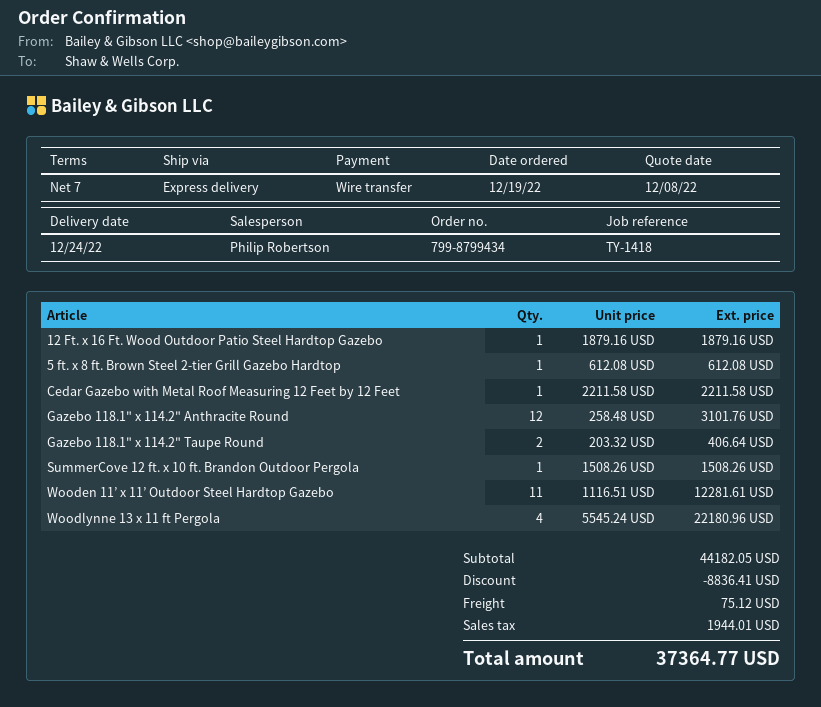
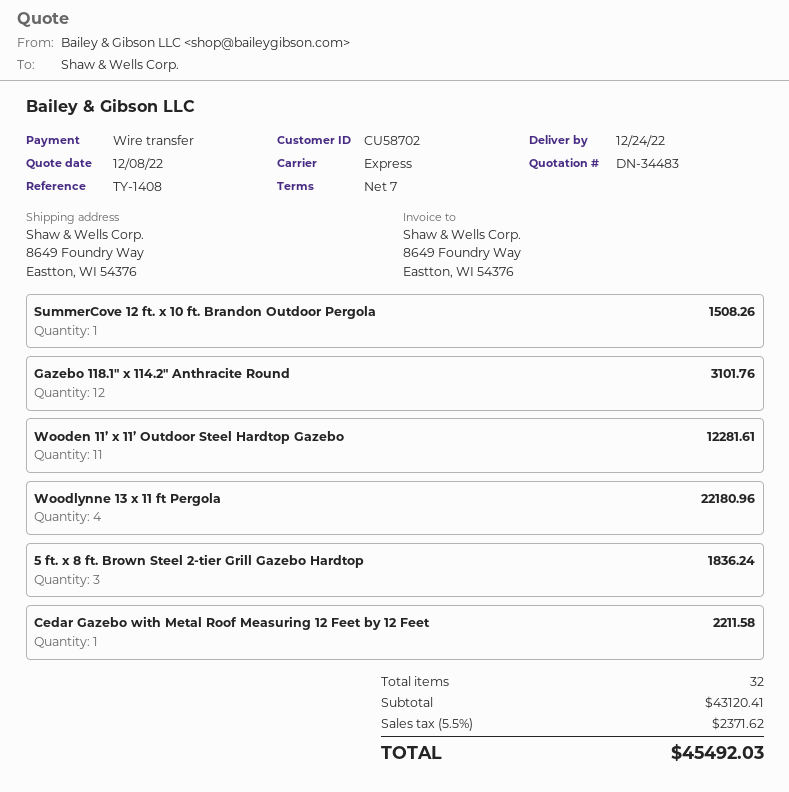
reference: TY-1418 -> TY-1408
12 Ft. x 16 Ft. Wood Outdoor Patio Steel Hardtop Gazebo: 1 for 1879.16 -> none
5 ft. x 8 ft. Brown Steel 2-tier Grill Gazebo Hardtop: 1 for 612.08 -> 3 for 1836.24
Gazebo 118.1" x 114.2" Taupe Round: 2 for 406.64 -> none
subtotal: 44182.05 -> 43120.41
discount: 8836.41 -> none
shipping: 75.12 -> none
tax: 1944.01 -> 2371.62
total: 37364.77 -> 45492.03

* Exercise description: Find each line in the records above that contains "Gazebo", and copy it.

* Response area:
12 Ft. x 16 Ft. Wood Outdoor Patio Steel Hardtop Gazebo: 1 for 1879.16 -> none
5 ft. x 8 ft. Brown Steel 2-tier Grill Gazebo Hardtop: 1 for 612.08 -> 3 for 1836.24
Gazebo 118.1" x 114.2" Taupe Round: 2 for 406.64 -> none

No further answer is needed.